Describir mi sensación ante la obra, tratar de entenderme ante el frontis, no tiene sentido al traducirse en palabras: sorpresa, admiración, orgullo… me maravillé, lloré, me invadió la felicidad, el placer de disfrutar ante la exquisita y grandiosa delicadeza de aquella obra de arte y, en ese momento, redescubrí el amor y el respeto hacia mi abuelo escultor.

Más allá de trabajar como sabio investigador que sabe reconocer la técnica, Aristides aprendió a descubrir el verdadero sentir de mi abuelo cuando imaginaba, cuando creaba… fue solo cuestión de días para que dejara de ser solo mi abuelo para ser ‘el nonno', como lo bautizó Aristides, nuestro nonno, de él y mío.

Ese viaje a Panamá me convirtió en investigadora, en autora de un libro premiado… pero, más allá de eso, me conectó con la obra de mi abuelo, con toda su obra; Aristides fue mi maestro sobre el trabajo escultórico de Rodríguez del Villar, con él aprendí a identificar detalles, temáticas.

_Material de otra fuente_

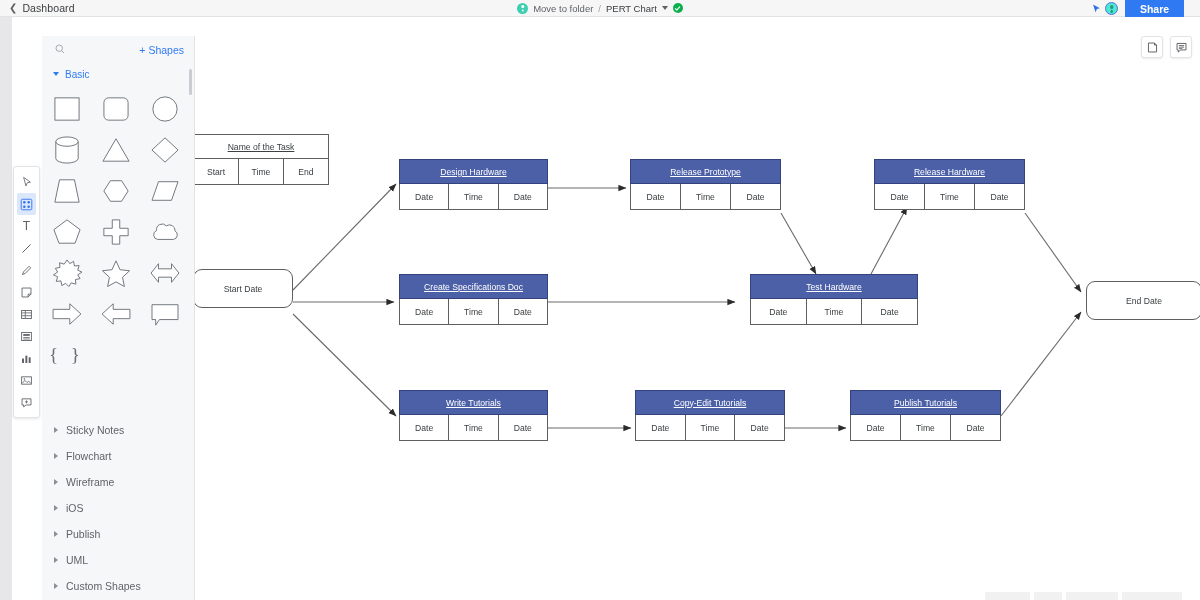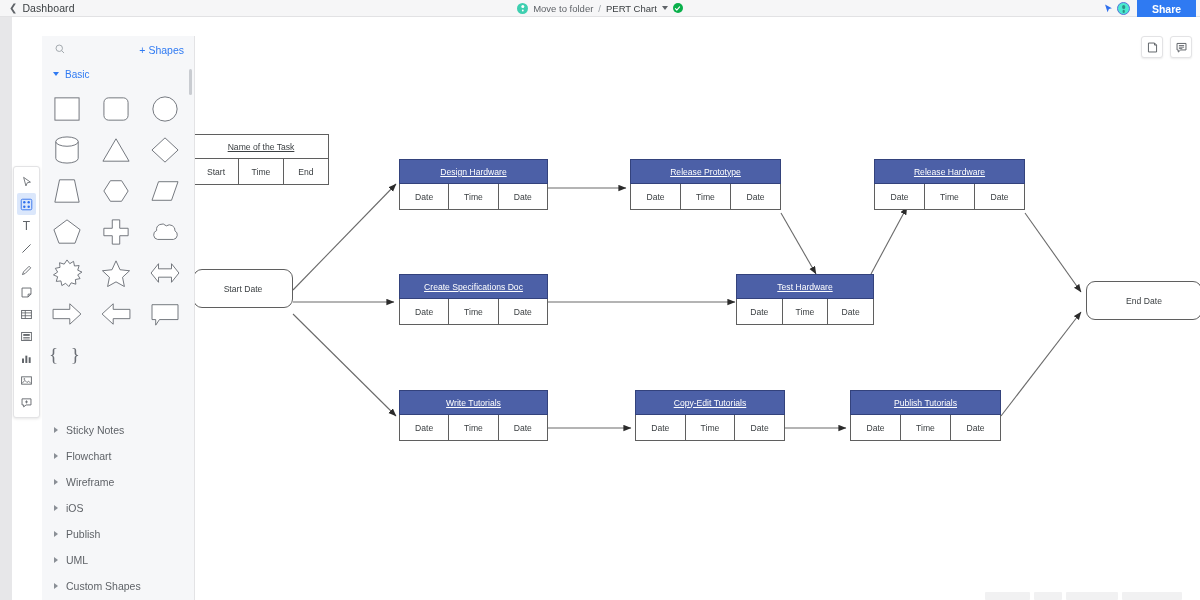--- a/index.html
+++ b/index.html
@@ -48,21 +48,21 @@
     border-right: 3.2px solid transparent; border-top: 4px solid #5f6368;
   }
   .saved-check {
     width: 10px; height: 10px; border-radius: 50%; background: #0ab04b;
     display: flex; align-items: center; justify-content: center; flex: none;
   }
   .saved-check svg { display: block; }
 
   #topbar-right {
     position: absolute; right: 0; top: 0; height: 17px;
-    display: flex; align-items: center; gap: 3px; padding-right: 4px;
+    display: flex; align-items: center; gap: 3px; padding-right: 16px;
   }
   .cursor-icon { color: #2f6fed; display: block; }
   .avatar-user {
     width: 13px; height: 13px; border-radius: 50%;
     background: #4aead0;
     border: 1.4px solid #5b6fdb;
     position: relative; flex: none;
   }
   .avatar-user::after {
     content: ""; position: absolute; left: 50%; top: 2.2px; transform: translateX(-50%);
@@ -557,21 +557,21 @@
 
   <div class="pert-node" style="left:204px; top:257px; width:149px;">
     <div class="node-header">Create Specifications Doc</div>
     <div class="node-cells">
       <div class="node-cell">Date</div>
       <div class="node-cell">Time</div>
       <div class="node-cell">Date</div>
     </div>
   </div>
 
-  <div class="pert-node" style="left:541px; top:257px; width:138px;">
+  <div class="pert-node" style="left:555px; top:257px; width:168px;">
     <div class="node-header">Test Hardware</div>
     <div class="node-cells">
       <div class="node-cell">Date</div>
       <div class="node-cell">Time</div>
       <div class="node-cell">Date</div>
     </div>
   </div>
 
   <div class="pert-node" style="left:204px; top:373px; width:149px;">
     <div class="node-header">Write Tutorials</div>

Me enseñó a entender el punto de vista histórico de mi abuelo y su enfoque artístico; compartir con él su admiración por la obra del nonno despertó en mí una nueva valoración intensificada por la mirada de respeto que este artista panameño, conocedor agudo y sabio creador, profesa a la obra de Rodríguez del Villar. Desde entonces, mi acercamiento a los monumentos y esculturas de mi abuelo posee la sólida comprensión necesaria para el análisis y la sublime chispa necesaria para despertar en mí el placer estético en toda su amplitud y profundidad.

Aristides decidió adoptar a un nonno artista, aprendí a entender el valor de tener un abuelo escultor. [Antonio Rodríguez Del Villar].

Al parecer, Panamá se convirtió, para mí, en mucho más que fotos viejas en un álbum familiar y anécdotas entrañables que adornaron mi infancia: Panamá inició una nueva etapa de mi vida marcada por la misión de revalorar y dar a conocer la producción artística de Antonio Rodríguez del Villar.

Tomado de ‘El Escorial de América, los misterios de las decoraciones de la obra veragüense '.